Nice to look at, but morally obtuse.
12 February 2006 | by (Minffordd, North Wales) – See all my reviews

Why is this movie titled 'The Love Mart'? Would 'The Love MARKET' have been too shocking? The opening credits say this movie is based on a novel, but the novel (which I've not read) had a different title, so the peculiar title on this movie can't be blamed on the original author. All of the following refers solely to the film version.

The story takes place in 19th-century New Orleans before the Civil War. Gilbert Roland is Victor, a wandering swashbuckler who is accustomed to settling all his arguments according to the code duello: he really seems to belong in an 18th-century story rather than the 19th. After getting into a minor argument he is challenged to a duel, which of course he wins handily. (Victor by name and victor by nature.) Having won the duel, it turns out that he has also won the challenger's property: a barbershop! I've never heard of property changing hands as the result of a duel, but I suppose it has happened. The wandering Victor decides to settle down as a barber, at least till a better chance comes along.

Now he meets Antoinette, a southern belle played by delicately beautiful Billie Dove. Victor develops a case of the toot-sweets for Antoinette, but she thinks he's a mere barber. (Maybe she just doesn't fancy a man with a striped pole.) She turns up her nose and sashays away before you can play 'Shave and a haircut.'

Along comes Captain Remy, played by snarling Noah Beery. Remy offers himself to Antoinette, but she ain't having any. So the captain forges evidence to indicate that blue-blood Antoinette is secretly a quadroon ... meaning that she's one part Negro. (Which part?) By the laws of the time, Antoinette is legally black ... and so she can be sold at slave auction to the highest bidder. Next thing she knows, Antoinette is chained, docketed as merchandise, and paraded before the lewdly-grinning slave-buyers, a slavering bunch of slavers. Yesterday she was a proud aristocrat; now she's a piece of flesh for sale.

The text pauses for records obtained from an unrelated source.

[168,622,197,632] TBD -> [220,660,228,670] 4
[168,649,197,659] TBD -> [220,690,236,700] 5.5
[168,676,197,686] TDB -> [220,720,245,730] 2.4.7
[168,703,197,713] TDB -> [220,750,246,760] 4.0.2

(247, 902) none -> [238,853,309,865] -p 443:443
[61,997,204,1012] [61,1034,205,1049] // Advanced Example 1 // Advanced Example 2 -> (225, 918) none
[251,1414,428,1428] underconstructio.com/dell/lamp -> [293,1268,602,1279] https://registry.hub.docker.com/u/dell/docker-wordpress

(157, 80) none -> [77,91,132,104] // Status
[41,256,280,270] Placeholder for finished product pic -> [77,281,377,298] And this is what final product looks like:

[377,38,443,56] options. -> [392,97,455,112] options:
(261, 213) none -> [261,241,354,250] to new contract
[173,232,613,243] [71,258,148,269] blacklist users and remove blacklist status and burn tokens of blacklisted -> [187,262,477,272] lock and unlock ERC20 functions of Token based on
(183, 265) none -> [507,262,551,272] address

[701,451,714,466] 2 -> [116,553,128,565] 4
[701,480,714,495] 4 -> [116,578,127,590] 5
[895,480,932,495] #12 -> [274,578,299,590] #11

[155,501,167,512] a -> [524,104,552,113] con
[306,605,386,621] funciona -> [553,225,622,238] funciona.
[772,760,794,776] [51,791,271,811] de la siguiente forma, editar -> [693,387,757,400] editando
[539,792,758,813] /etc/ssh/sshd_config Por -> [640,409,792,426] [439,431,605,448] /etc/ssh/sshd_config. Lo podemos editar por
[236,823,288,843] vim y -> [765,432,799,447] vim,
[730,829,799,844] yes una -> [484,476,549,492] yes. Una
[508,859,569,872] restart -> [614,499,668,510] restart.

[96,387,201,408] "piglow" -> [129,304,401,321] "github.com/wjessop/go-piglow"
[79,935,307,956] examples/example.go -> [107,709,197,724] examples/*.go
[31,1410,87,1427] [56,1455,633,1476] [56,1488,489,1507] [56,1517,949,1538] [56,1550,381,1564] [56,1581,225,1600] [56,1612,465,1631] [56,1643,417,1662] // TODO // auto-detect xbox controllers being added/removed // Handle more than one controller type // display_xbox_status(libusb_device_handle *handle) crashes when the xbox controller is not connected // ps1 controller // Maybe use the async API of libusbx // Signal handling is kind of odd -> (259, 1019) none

SPOILERS COMING. It's no surprise at all that Victor rescues Antoinette, nor is it any surprise that he forces Remy to reveal the forgery ... thus safely restoring Antoinette to the privileged status of full (white) citizenship. What deeply offended me about this movie was its selective indignation towards slavery. As Billie Dove languishes in chains before the auction block, the mise-en-scene of the climactic sequences strongly emphasises the injustice of Antoinette's plight ... but it's only depicted as injustice because she's a white woman who has been framed as a quadroon. Nobody involved in this movie (on either side of the camera) seems especially upset about the institution of slavery ... providing it's only those pesky BLACK people who get bought and sold.

Beery is note-perfect in a crudely-written role, and there are good performances by Armand Kaliz, a surprisingly handsome Boris Karloff (as a dandified villain in a beaver hat) and a rotund George Bunny. The production design of this costume drama is excellent, and George Fitzmaurice's direction is brisk and efficient. I really wanted to enjoy 'The Love Mart', but its selectively outraged attitude towards slavery is deeply upsetting from a modern viewpoint. I'll rate this movie 7 out of 10.